Sermons

Summary: If Jesus is All in All, why would be look for anything else?

There is real danger to the Christian that drifts away from the teachings (doctrines) of the Bible. Paul continues to instruct the followers of Christ to adhere to the doctrines they have been taught.

1 Timothy 4:16 (NKJV) Take heed to yourself and to the doctrine. Continue in them, for in doing this you will save both yourself and those who hear you.

Here is the basic problem: Many do not continue in the doctrines (teachings) of the Bible. Why? Because of the temptations of the world. As we had discussed before, the Bible is our authority for all our faith and practice and the overall conduct of our lives. It is sufficient to meet all our truth needs so we do not have to look for divine truth anywhere else. Everything we encounter in life and in the world must be evaluated against the teachings (or the doctrines) of Scripture.

But whenever we make one little exception, we have opened the door to greater deviations from the word. Drs Draper and Keathley in their book “Biblical Authority,” give this example:

"In recent times, many people who advocate women as pastors are nonetheless strongly opposed to recognition of homosexual unions. Yet the arguments used by evangelical feminists to justify female pastors are in turn used by some activists to rationalize gay and lesbian marriages." [1]

Once he has shifted from divine revelation [in the Scriptures] to human reason as the basis of authority, he can go as far as desired from historic Christian conviction, and only personal choice will determine where to stop. Thus, even those who have themselves stopped relatively close to orthodoxy are still damaging to the faith because they have opened the door to as much defection as anyone wants to engage in. Those who are coming after them will go further still. Ultimately, historic, biblical Christianity will be in shambles. [2]

The warning is given over and over in Scripture. Much of the NT teachings concerns warnings against false teachings.

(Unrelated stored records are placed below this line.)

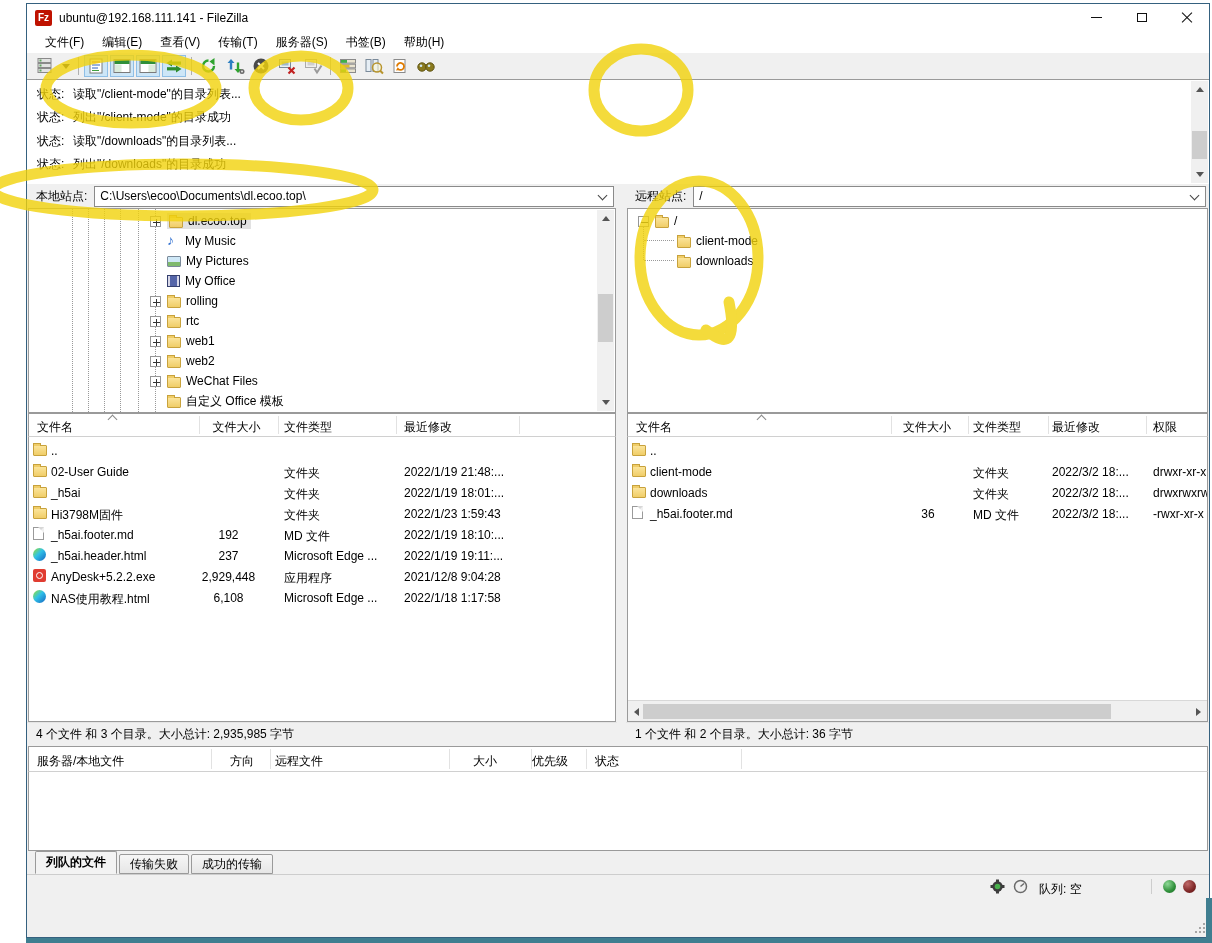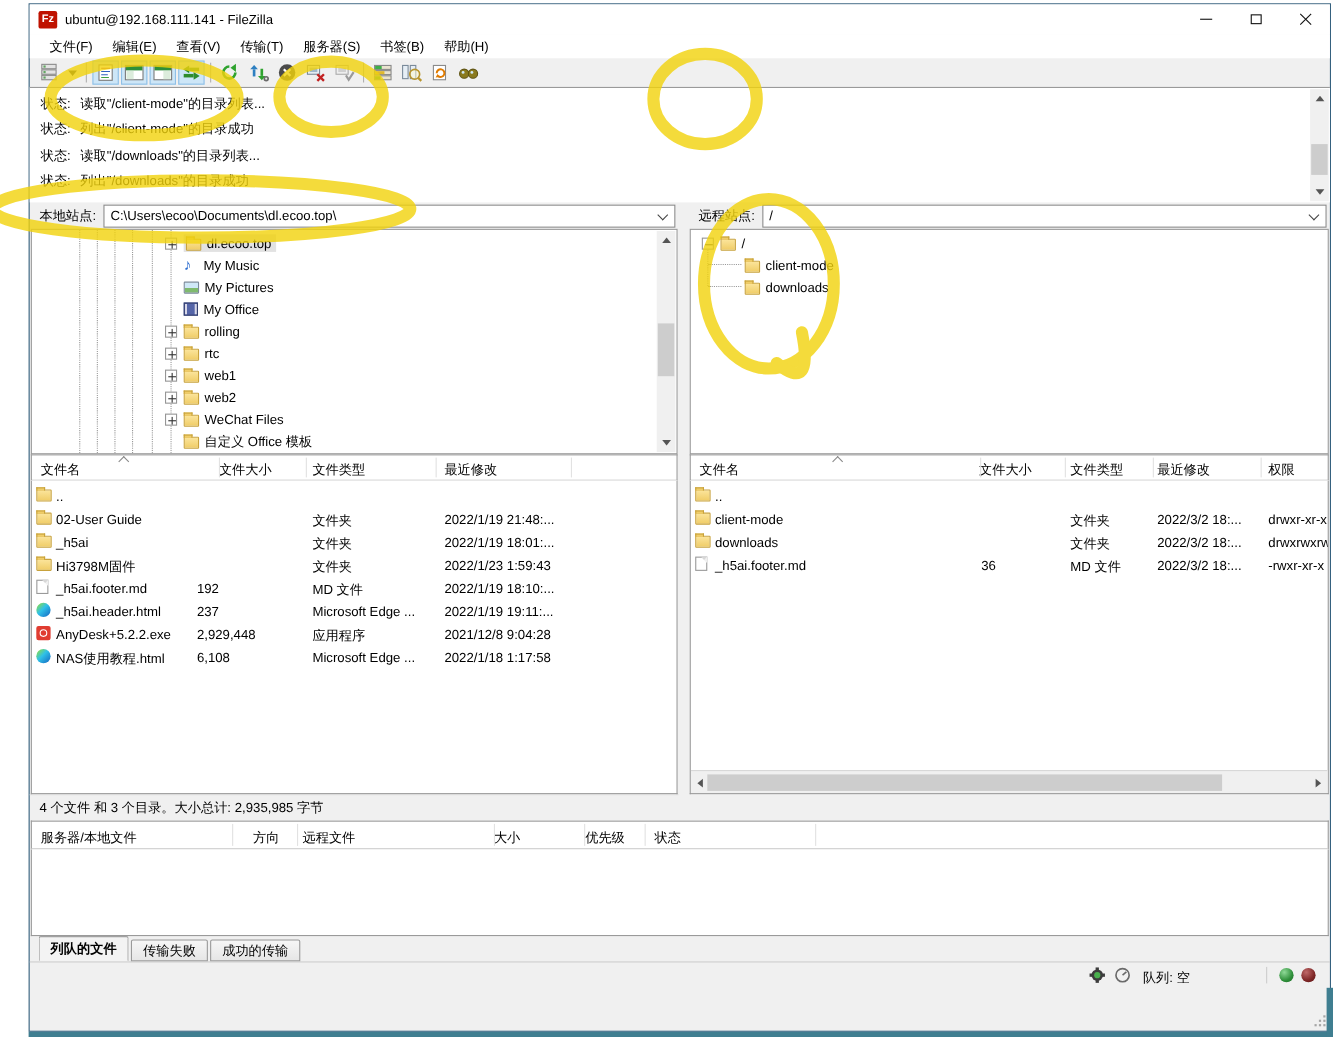--- a/index.html
+++ b/index.html
@@ -112,7 +112,7 @@
   .ci { position:absolute; left:4px; top:3px; }
   .cn { position:absolute; left:22px; top:4px; white-space:nowrap; }
   .cell { position:absolute; top:4px; white-space:nowrap; }
-  .num { text-align:left; }
+  .num { text-align:center; }
   .hscroll { position:absolute; left:0; right:0; bottom:0; height:21px; background:#f0f0f0; border-top:1px solid #d8d8d8; }
   .hs-btn { position:absolute; top:2px; width:17px; height:17px; display:flex; align-items:center; justify-content:center; }
   .hs-thumb { position:absolute; top:3px; height:15px; background:#cdcdcd; }

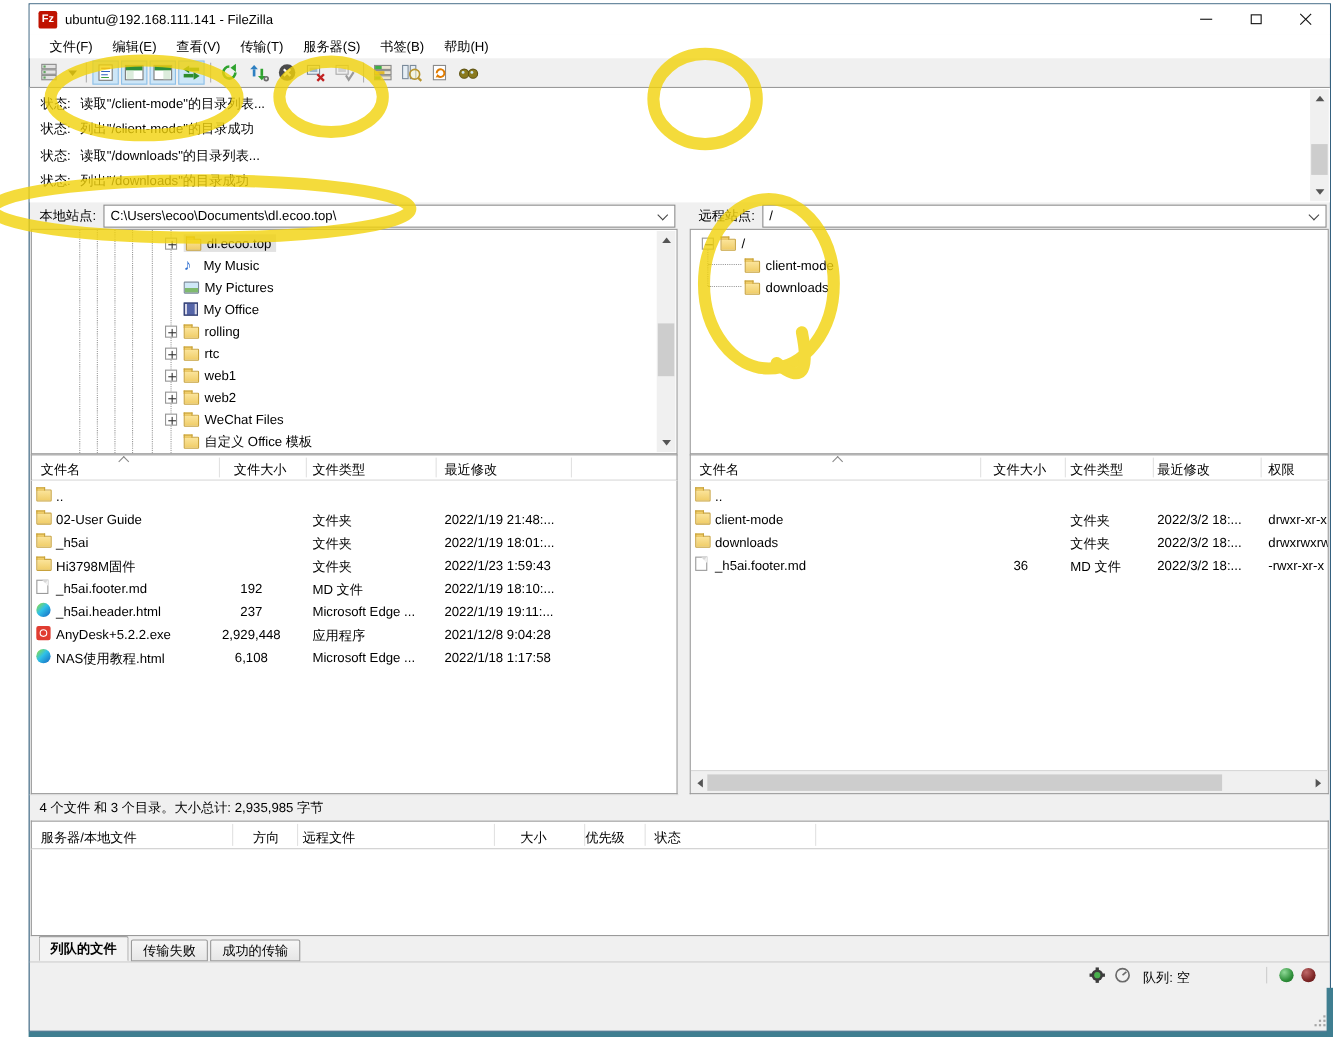--- a/index.html
+++ b/index.html
@@ -542,6 +542,7 @@
             </span>
         </div>
       </div>
+      <div class="pstatus">1 个文件 和 2 个目录。大小总计: 36 字节</div>
     </div>
   </div>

Today’s scripture passage is one of those warnings.

Read Colossians 2:1–10

We do not have to live very long to know that it is easy to fool people, and that it is very easy to be fooled ourselves. Dr. Donald Grey Barnhouse, the great preacher and writer, used to illustrate this by telling of a practical joke which he and his teenaged friends played on some unsuspecting passersby in a large city.

His group stood on a busy street corner and stared intently into the air. One of them pointed, while another said (loudly enough to be overheard), “It is not.” A third friend argued, “It is so!” At this, one or two people stopped and began to look up in the same direction as Barnhouse and his friends. As the argument grew more heated, others stopped to gaze fixedly at the point his group discussed. Then, one by one, Barnhouse and his friends quietly slipped out of the crowd and gathered a few yards away to watch the results. By this time, some fifteen people were looking into the air. The crowd changed as new passersby came along and joined the group and those who had been staring longest left. Twenty minutes later several people were still looking upward. Several others had gone off to the side and were leaning against a building, looking up for something that was not there and never had been.

About his childhood trick, Barnhouse observed: That little incident is a good illustration of all the earth-born religions. People talk about having faith; they tell you to look in a direction where there is absolutely nothing. Some people are so desperately in need of seeing something that they will look till they are almost blind, yet they never catch a glimpse of anything real. [3]

In our passage today, Paul warns those in the church of Colosse as well as the church at Laodicea to:

Colossians 2:8 (NKJV) Beware lest anyone cheat you through philosophy and empty deceit, according to the tradition of men, according to the basic principles of the world, and not according to Christ.

The heresies they were encountering were the beginnings of Gnosticism. Gnostic means “knowledge” in the Greek and Gnosticism was a secret knowledge one had to have to be saved. Like knowing the secret handshake to get entry to a secret club. What was happening, there were teachers who would combine Christian teaching with the philosophies of the current culture. They would equate good and evil and they question Jesus’ divinity saying he did not have a real body or that his divinity came and left. There were many variations.

Do not be fooled, Gnosticism is very much alive and well today, it is just under different labels. For example, beware of anything the labels itself as progressive Christianity. They have embraced all the politically correct norms of our current godless culture and with silver tongues, explained away the clear teaching of the Bible. Paul knew the devastating effect the heresy of Gnosticism could have on the church.